- What the exercise asks -
With nothing added and nothing dropped, write out all of the entries below.

═════ Records supplied

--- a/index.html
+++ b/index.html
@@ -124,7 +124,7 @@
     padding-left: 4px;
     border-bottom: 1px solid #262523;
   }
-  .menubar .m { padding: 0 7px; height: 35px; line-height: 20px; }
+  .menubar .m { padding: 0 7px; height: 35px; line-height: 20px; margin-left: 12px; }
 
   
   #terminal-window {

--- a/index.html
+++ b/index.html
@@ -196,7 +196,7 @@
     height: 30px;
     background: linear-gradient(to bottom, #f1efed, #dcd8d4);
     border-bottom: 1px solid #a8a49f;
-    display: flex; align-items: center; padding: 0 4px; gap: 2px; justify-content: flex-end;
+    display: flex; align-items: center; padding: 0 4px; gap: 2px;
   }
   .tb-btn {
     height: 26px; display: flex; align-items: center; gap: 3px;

══════════

- Response -
--- a/index.html
+++ b/index.html
@@ -124,7 +124,7 @@
     padding-left: 4px;
     border-bottom: 1px solid #262523;
   }
-  .menubar .m { padding: 0 7px; height: 35px; line-height: 20px; }
+  .menubar .m { padding: 0 7px; height: 35px; line-height: 20px; margin-left: 12px; }
 
   
   #terminal-window {

--- a/index.html
+++ b/index.html
@@ -196,7 +196,7 @@
     height: 30px;
     background: linear-gradient(to bottom, #f1efed, #dcd8d4);
     border-bottom: 1px solid #a8a49f;
-    display: flex; align-items: center; padding: 0 4px; gap: 2px; justify-content: flex-end;
+    display: flex; align-items: center; padding: 0 4px; gap: 2px;
   }
   .tb-btn {
     height: 26px; display: flex; align-items: center; gap: 3px;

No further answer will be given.